* THE TASK *
Exactly as written, write out the lines below from the first to the one containing "-22,7 +22,7 @@", inclusive. Pictures do not belong in the copy.

(Stored items)
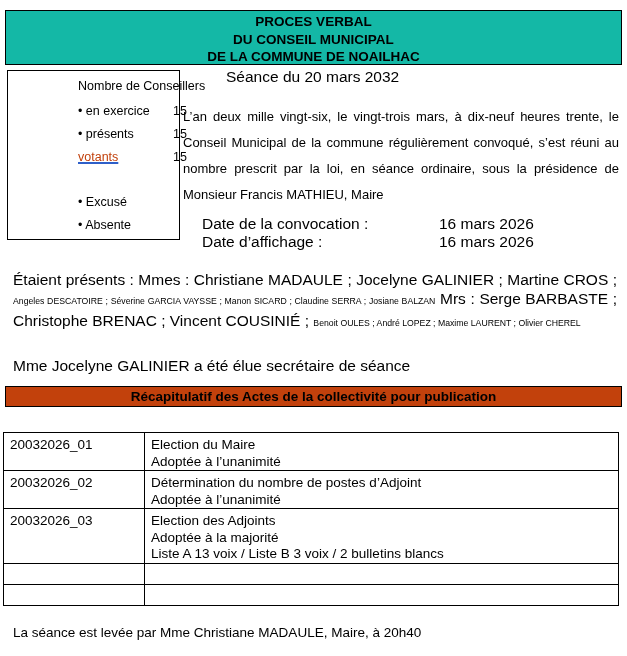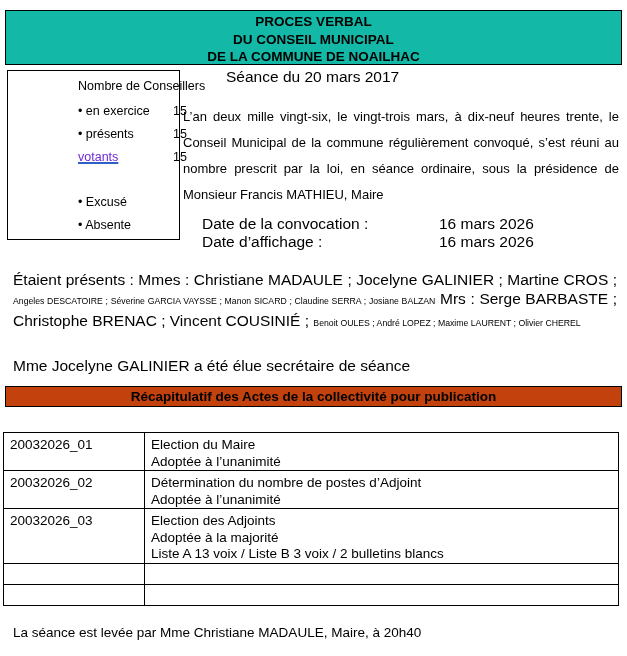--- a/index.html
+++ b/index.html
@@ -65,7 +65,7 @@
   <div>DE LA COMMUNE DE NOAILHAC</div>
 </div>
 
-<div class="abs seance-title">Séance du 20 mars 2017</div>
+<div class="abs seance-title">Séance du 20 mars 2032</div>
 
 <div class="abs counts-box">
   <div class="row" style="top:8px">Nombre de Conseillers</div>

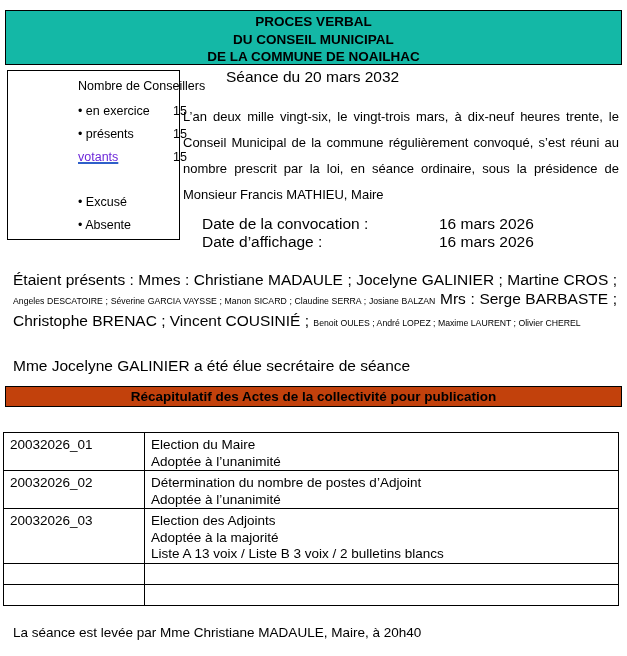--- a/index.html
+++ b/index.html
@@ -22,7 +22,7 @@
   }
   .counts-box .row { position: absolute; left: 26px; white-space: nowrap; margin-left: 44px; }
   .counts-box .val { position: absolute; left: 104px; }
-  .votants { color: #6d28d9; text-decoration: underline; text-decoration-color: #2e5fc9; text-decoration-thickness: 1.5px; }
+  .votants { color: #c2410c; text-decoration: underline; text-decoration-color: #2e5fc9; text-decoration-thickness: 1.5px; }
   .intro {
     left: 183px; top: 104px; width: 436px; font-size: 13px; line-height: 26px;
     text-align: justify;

* SOLUTION TO THIS EXERCISE *
--- a/index.html
+++ b/index.html
@@ -65,7 +65,7 @@
   <div>DE LA COMMUNE DE NOAILHAC</div>
 </div>
 
-<div class="abs seance-title">Séance du 20 mars 2017</div>
+<div class="abs seance-title">Séance du 20 mars 2032</div>
 
 <div class="abs counts-box">
   <div class="row" style="top:8px">Nombre de Conseillers</div>

--- a/index.html
+++ b/index.html
@@ -22,7 +22,7 @@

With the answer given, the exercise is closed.